In October 2014, Leviathan Security Group disclosed that a Russia based Tor exit node was attaching malware onto the files that passed through it by wrapping legitimate executables with the malware executable. The technique increased the attacker’s chance of bypassing integrity check mechanisms. The malware campaign is believed to have been active from at least February 2013 through spring 2015. OnionDuke does not operate like the other Duke campaigns; however, it does share some C&C infrastructure with the MiniDuke attacks. Moreover, unshared domains in both campaigns were registered using the same alias, John Kasai. As such, it stands to reason that OnionDuke is another Russian sponsored APT group.
OnionDuke attacks target government agencies in Central Europe. However, because it is unlikely that European government agencies are accessing Tor from their high value systems, the secondary distribution vector of the malware remains unclear. The malware has also been found targeting pirated software. It is possible that the campaign distributes the malware through scattershot attacks via the Tor network and torrent sites and through another yet unobserved vector, such as phishing or wateringhole attacks. The infection of Tor files appears to fail if the victim users a VPN channel that encrypts traffic. Systems infected with CozyDuke may be infected with OnionDuke if the former malware is used to deliver and execute the latter malware’s dropper. It is possible that the OnionDuke attacks were conducted to infect a broad range of target to gather information for the other Duke campaigns and to build a botnet for the adversary.
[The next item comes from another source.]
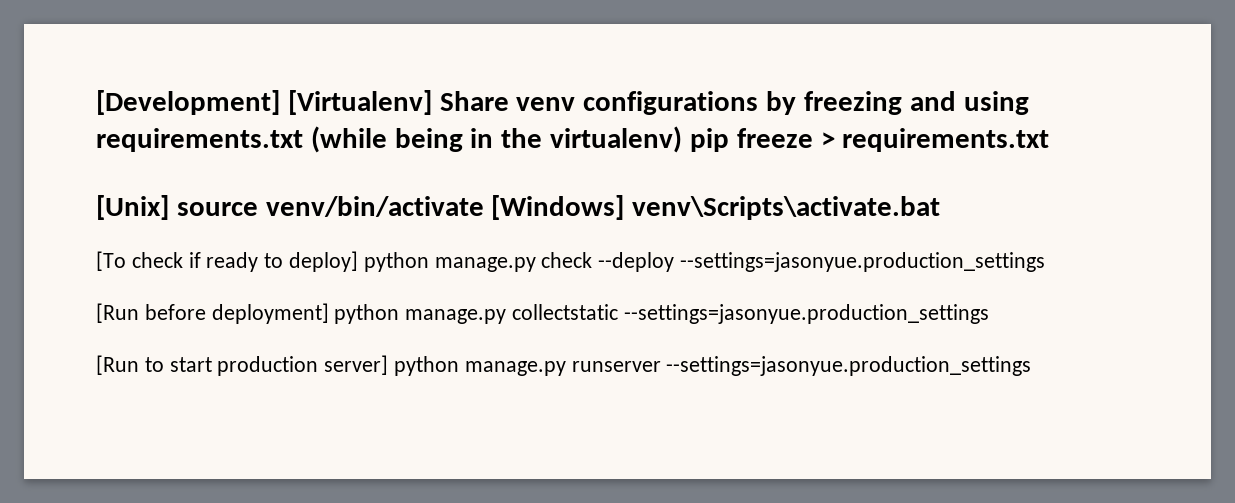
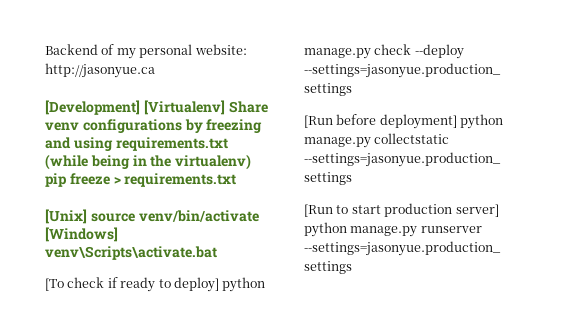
(96, 102) none -> [45,44,247,59] [45,63,155,78] Backend of my personal website: http://jasonyue.ca //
When traffic passes through the infected node, the dropperTrojan-Dropper:W32/OnionDuke.A, is appended onto the legitimate files. The dropper contains a PE resource which appears as an embedded .GIF image file. In actuality, the resource is a .DLL file, Backdoor:W32/OnionDuke.B, which is then decrypted, written to disk, and executed. Next, the DLL decrypts an embedded configuration file, which attempts to contact a hardcoded C&C domain through HTTP(s) or through Twitter (if HTTP(s) fails). The domains appear to be legitimate websites that were compromised to deliver instructions and additional components to the malware. OnionDuke, like CozyDuke, is built upon a modular platform that was designed for versatility. The toolset delivered from the C&C server contains the information stealer, a DDOS module, a password stealing module, an information gathering module, and a social network (VKontakte) spamming component.